The Ocean and Us

Yvonne Sadovy and Claudio Campagna, IUCN SSC Marine Conservation Sub-Committee Healthy marine ecosystems play a crucial role in and contribute to sustainable development through their provision of food, livelihoods, income, contribution to national security and their cultural, traditional and aesthetic associations and linkages. From an economic and social perspective, seafood supports hundreds of millions of people across the planet either directly as food and for domestic and international trade, or indirectly from associated livelihoods that range from boat building to fish processing and mariculture (fish farming). Seafood is the most extensively traded food commodity globally, is a critically important global source of high quality protein for humans as well as for animal feed, and is vital for many developing countries.

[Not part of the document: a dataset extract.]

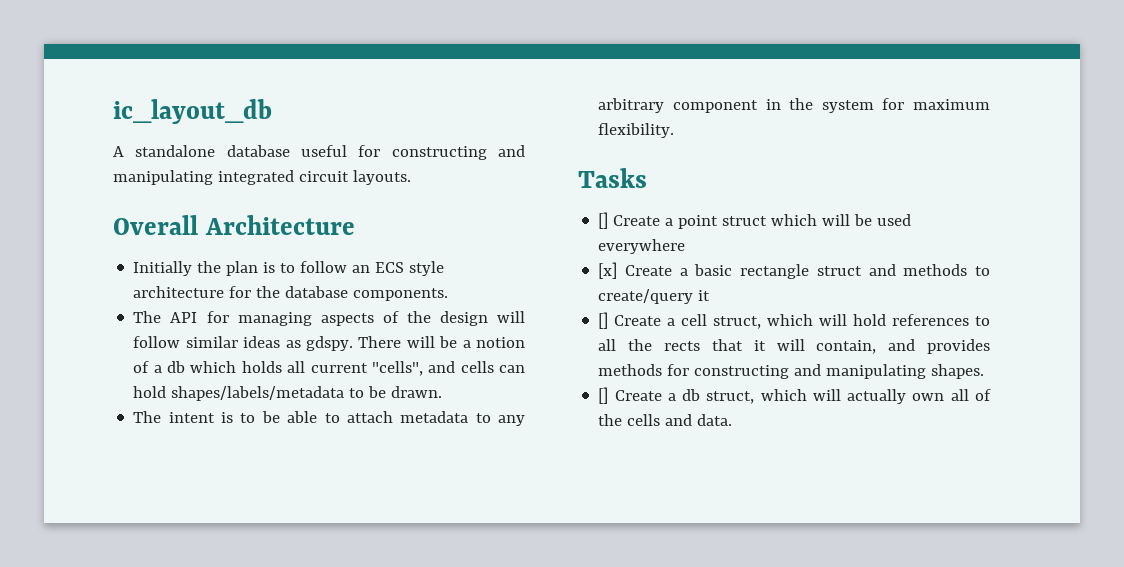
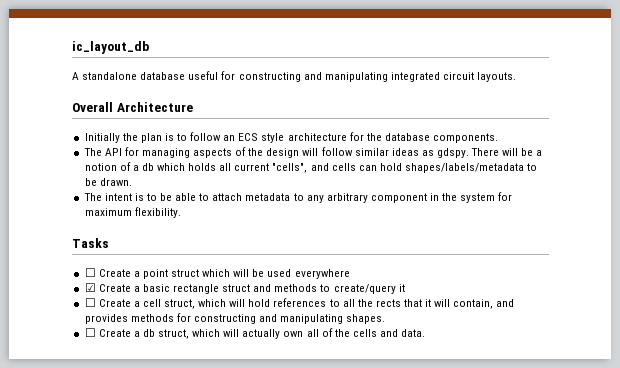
[598,212,609,229] [] -> [84,268,96,277] ☐
[598,262,618,279] [x] -> [84,283,96,292] ☑
[598,312,609,329] [] -> [84,298,96,307] ☐
[598,387,609,404] [] -> [84,328,96,337] ☐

Fishing is often an activity of last resort in times of social and economic hardship. Healthy seas are also critically important for international security

with regional and international conflicts often associated with increased competition for limited fishery stocks. While mariculture significantly increases seafood supply, it too depends heavily on healthy marine ecosystems whether for clean water, feed for cultured fishes and invertebrates or for the genetic diversity essential for sustaining viable mariculture operations. Marine ecosystems are major producers of pharmaceutical products found in no other ecosystem, massively support tourism and are most productive when they are at their healthiest. Intact coastal ecosystems contribute immeasurably from their protective physical role through the physical presence of healthy reefs as barriers against storms, erosion and extreme weather events. The seas are sources of inspiration, unrivalled in their generation of biological diversity and beauty. Yet, notwithstanding that fishing is one of the last examples of huge exploitation of wildlife that still occurs there remains much to discover about marine biodiversity, the many species that make up marine ecosystems, and their interrelationships with each other and with man.